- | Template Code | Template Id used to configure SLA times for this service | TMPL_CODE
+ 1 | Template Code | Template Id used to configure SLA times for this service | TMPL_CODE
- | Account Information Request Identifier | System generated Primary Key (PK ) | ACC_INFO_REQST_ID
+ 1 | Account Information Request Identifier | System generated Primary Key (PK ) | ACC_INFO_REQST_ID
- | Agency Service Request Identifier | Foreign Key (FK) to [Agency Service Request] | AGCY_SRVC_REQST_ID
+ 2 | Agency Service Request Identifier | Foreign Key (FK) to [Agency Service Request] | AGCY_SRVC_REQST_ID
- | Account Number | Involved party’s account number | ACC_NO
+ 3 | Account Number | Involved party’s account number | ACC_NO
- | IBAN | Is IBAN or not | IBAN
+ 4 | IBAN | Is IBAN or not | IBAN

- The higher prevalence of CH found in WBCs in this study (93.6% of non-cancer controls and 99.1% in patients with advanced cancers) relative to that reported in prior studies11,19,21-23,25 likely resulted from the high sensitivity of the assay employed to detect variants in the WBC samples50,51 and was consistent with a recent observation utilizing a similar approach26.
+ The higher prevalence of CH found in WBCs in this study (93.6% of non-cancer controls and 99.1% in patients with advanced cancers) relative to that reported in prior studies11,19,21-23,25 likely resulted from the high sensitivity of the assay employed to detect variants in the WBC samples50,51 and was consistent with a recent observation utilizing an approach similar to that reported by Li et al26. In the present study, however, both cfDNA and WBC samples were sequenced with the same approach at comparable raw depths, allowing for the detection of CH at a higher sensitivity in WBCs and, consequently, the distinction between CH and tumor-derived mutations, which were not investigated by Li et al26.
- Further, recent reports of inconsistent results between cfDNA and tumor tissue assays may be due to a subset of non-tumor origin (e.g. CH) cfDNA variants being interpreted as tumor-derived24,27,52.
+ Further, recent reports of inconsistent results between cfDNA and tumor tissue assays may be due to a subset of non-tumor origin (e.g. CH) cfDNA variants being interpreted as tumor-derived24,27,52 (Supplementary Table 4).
■ ■ ■ ■ ■
### What the exercise asks
Report every line of the data in which "results" appears.

### Solution to this exercise
- Further, recent reports of inconsistent results between cfDNA and tumor tissue assays may be due to a subset of non-tumor origin (e.g. CH) cfDNA variants being interpreted as tumor-derived24,27,52.
+ Further, recent reports of inconsistent results between cfDNA and tumor tissue assays may be due to a subset of non-tumor origin (e.g. CH) cfDNA variants being interpreted as tumor-derived24,27,52 (Supplementary Table 4).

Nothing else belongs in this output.